**Work request:** Go through the following data and transcribe exactly the stretch of lines from the one holding "- Nous prosopons" to the one holding "- liste des", both included.

[Extracted records]
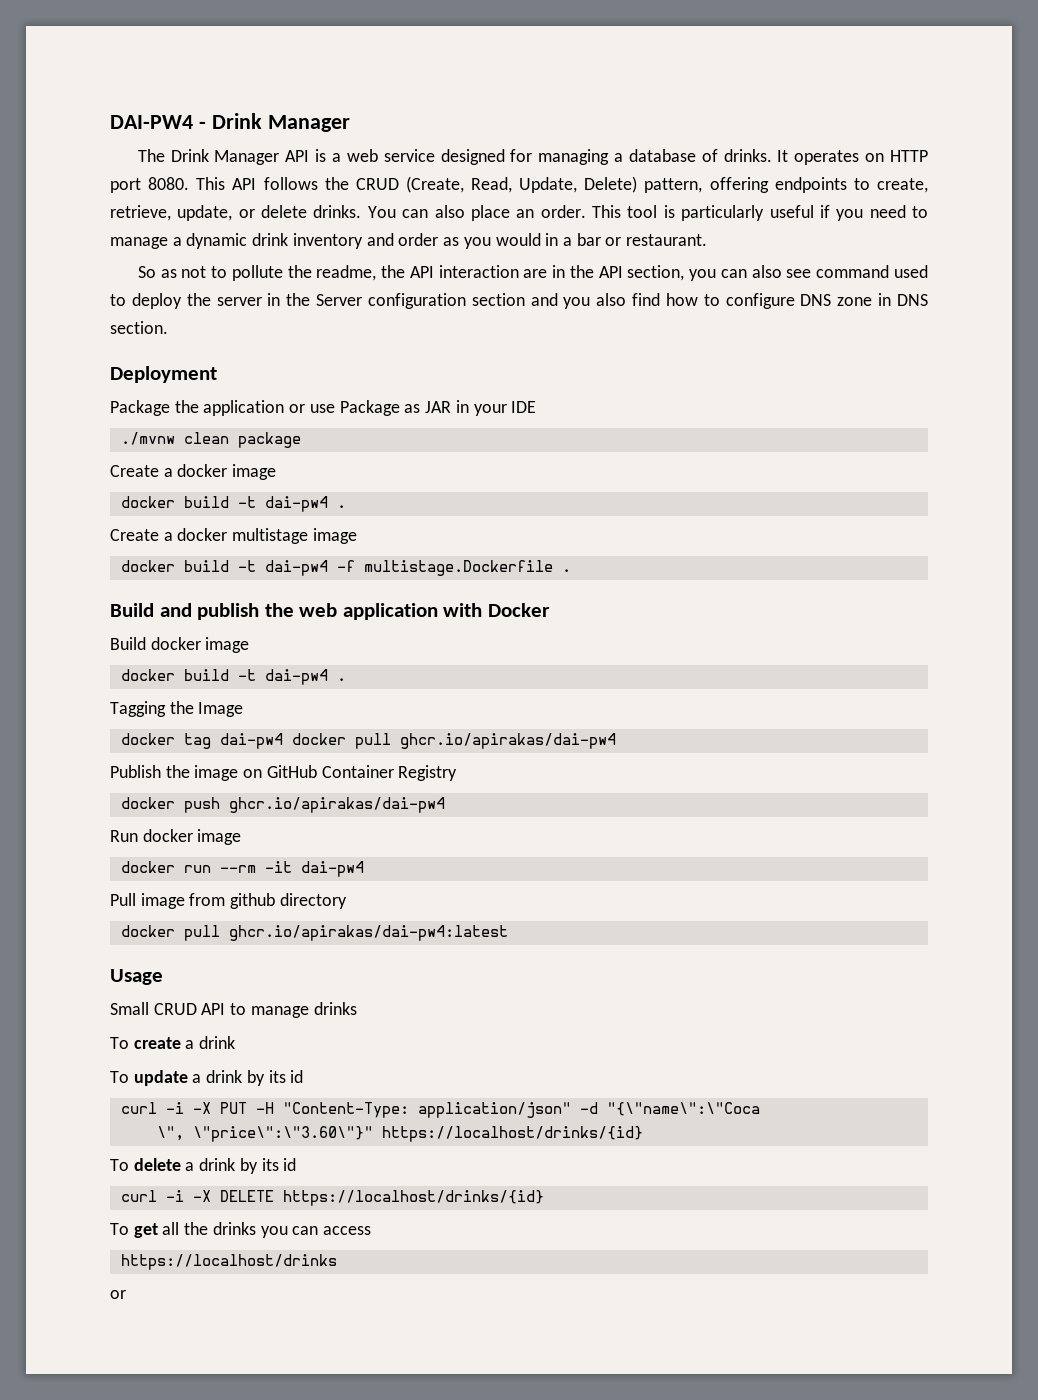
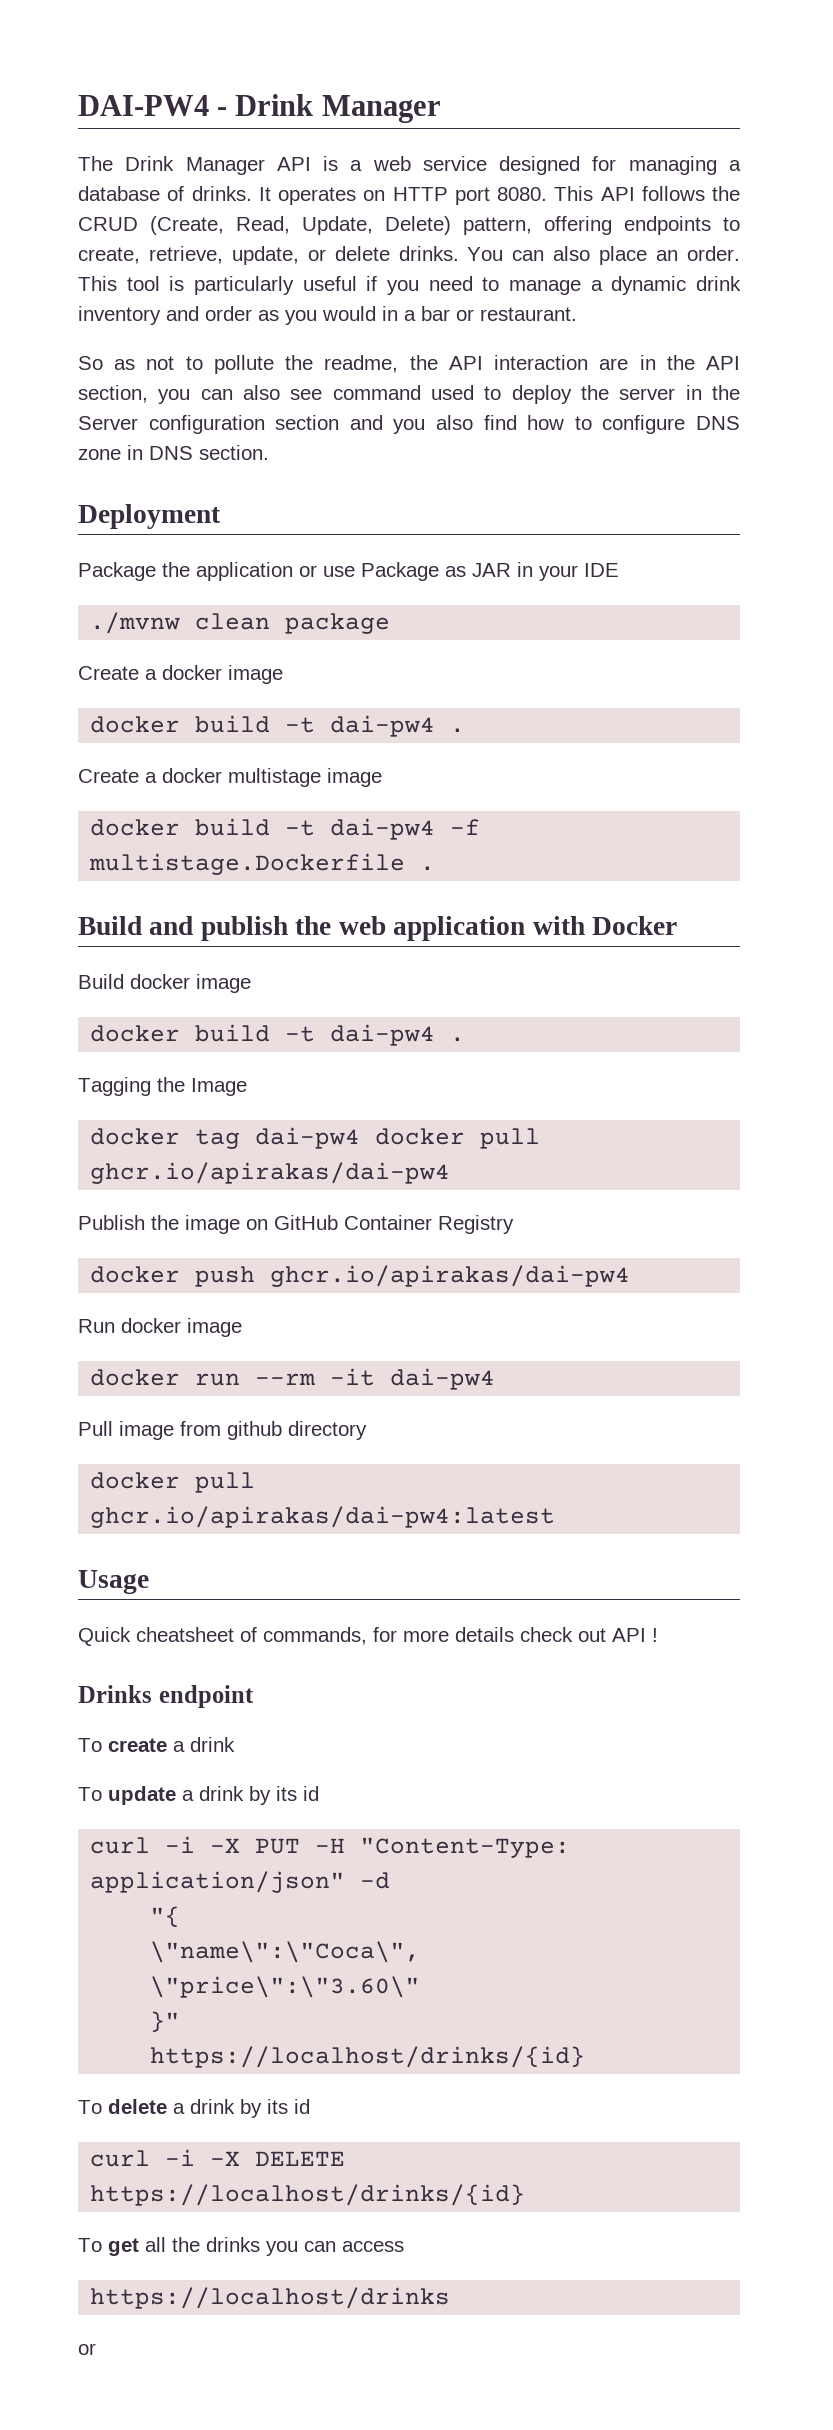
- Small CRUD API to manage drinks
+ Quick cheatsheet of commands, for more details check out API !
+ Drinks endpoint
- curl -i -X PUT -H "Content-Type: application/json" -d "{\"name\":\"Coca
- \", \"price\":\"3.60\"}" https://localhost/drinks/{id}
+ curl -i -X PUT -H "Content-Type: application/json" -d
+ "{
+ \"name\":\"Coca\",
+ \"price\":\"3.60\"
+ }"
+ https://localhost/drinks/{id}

==

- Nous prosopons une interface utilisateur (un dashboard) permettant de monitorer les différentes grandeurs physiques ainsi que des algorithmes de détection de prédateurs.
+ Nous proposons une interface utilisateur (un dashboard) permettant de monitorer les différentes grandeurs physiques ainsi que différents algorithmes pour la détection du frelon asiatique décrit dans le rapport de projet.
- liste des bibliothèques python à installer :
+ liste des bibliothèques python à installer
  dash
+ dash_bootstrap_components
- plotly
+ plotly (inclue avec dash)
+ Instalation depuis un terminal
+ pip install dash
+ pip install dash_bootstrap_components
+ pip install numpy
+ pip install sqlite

**Solution to the exercise:**
- Nous prosopons une interface utilisateur (un dashboard) permettant de monitorer les différentes grandeurs physiques ainsi que des algorithmes de détection de prédateurs.
+ Nous proposons une interface utilisateur (un dashboard) permettant de monitorer les différentes grandeurs physiques ainsi que différents algorithmes pour la détection du frelon asiatique décrit dans le rapport de projet.
- liste des bibliothèques python à installer :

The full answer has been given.